Information supplied:

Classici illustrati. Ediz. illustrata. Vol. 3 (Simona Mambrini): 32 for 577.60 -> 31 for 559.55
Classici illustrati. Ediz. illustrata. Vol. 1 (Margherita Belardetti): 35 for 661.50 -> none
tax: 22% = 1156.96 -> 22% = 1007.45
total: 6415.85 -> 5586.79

--

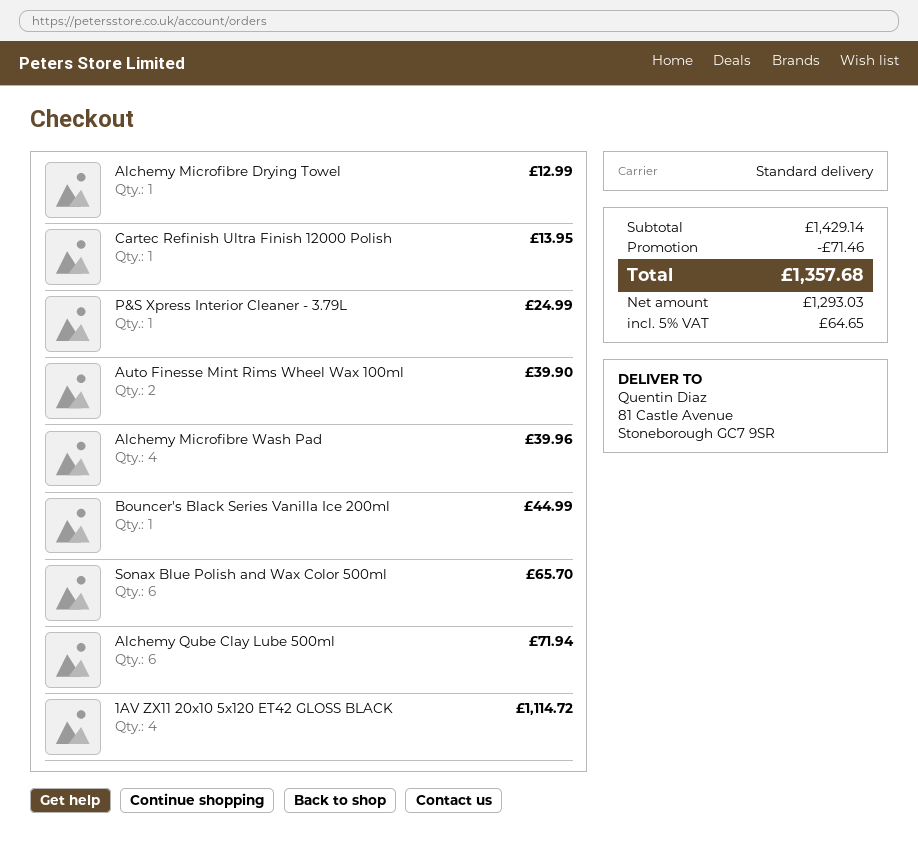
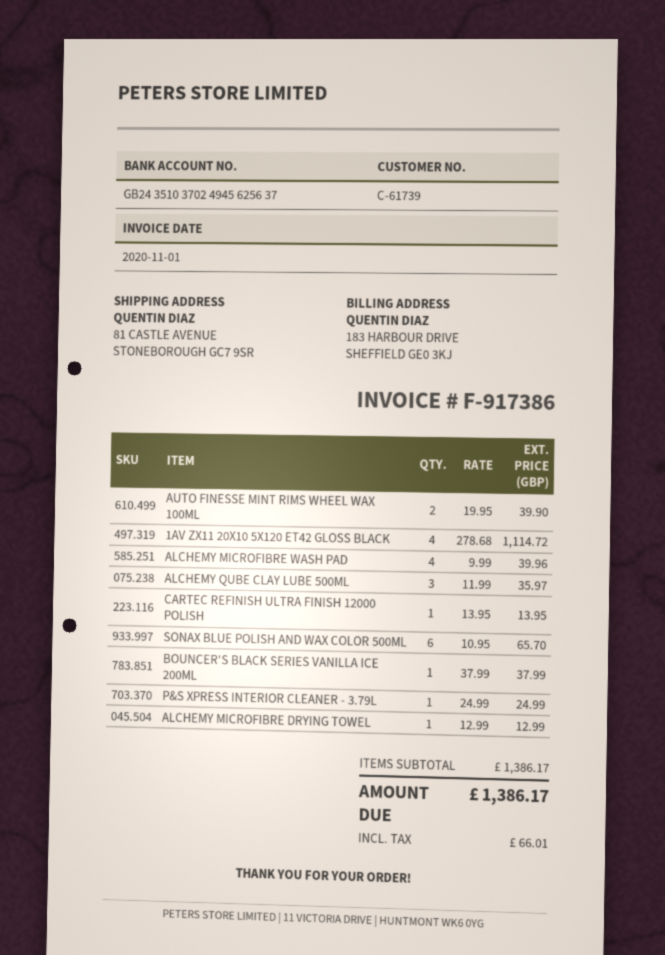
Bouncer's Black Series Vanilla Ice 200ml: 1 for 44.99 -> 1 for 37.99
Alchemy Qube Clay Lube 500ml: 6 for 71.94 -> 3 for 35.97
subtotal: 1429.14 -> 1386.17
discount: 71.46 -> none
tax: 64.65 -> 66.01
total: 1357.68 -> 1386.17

Task objective: Scan the preceding listing for the string "Ediz" and copy every line where it occurs.

Answer to this exercise:
Classici illustrati. Ediz. illustrata. Vol. 3 (Simona Mambrini): 32 for 577.60 -> 31 for 559.55
Classici illustrati. Ediz. illustrata. Vol. 1 (Margherita Belardetti): 35 for 661.50 -> none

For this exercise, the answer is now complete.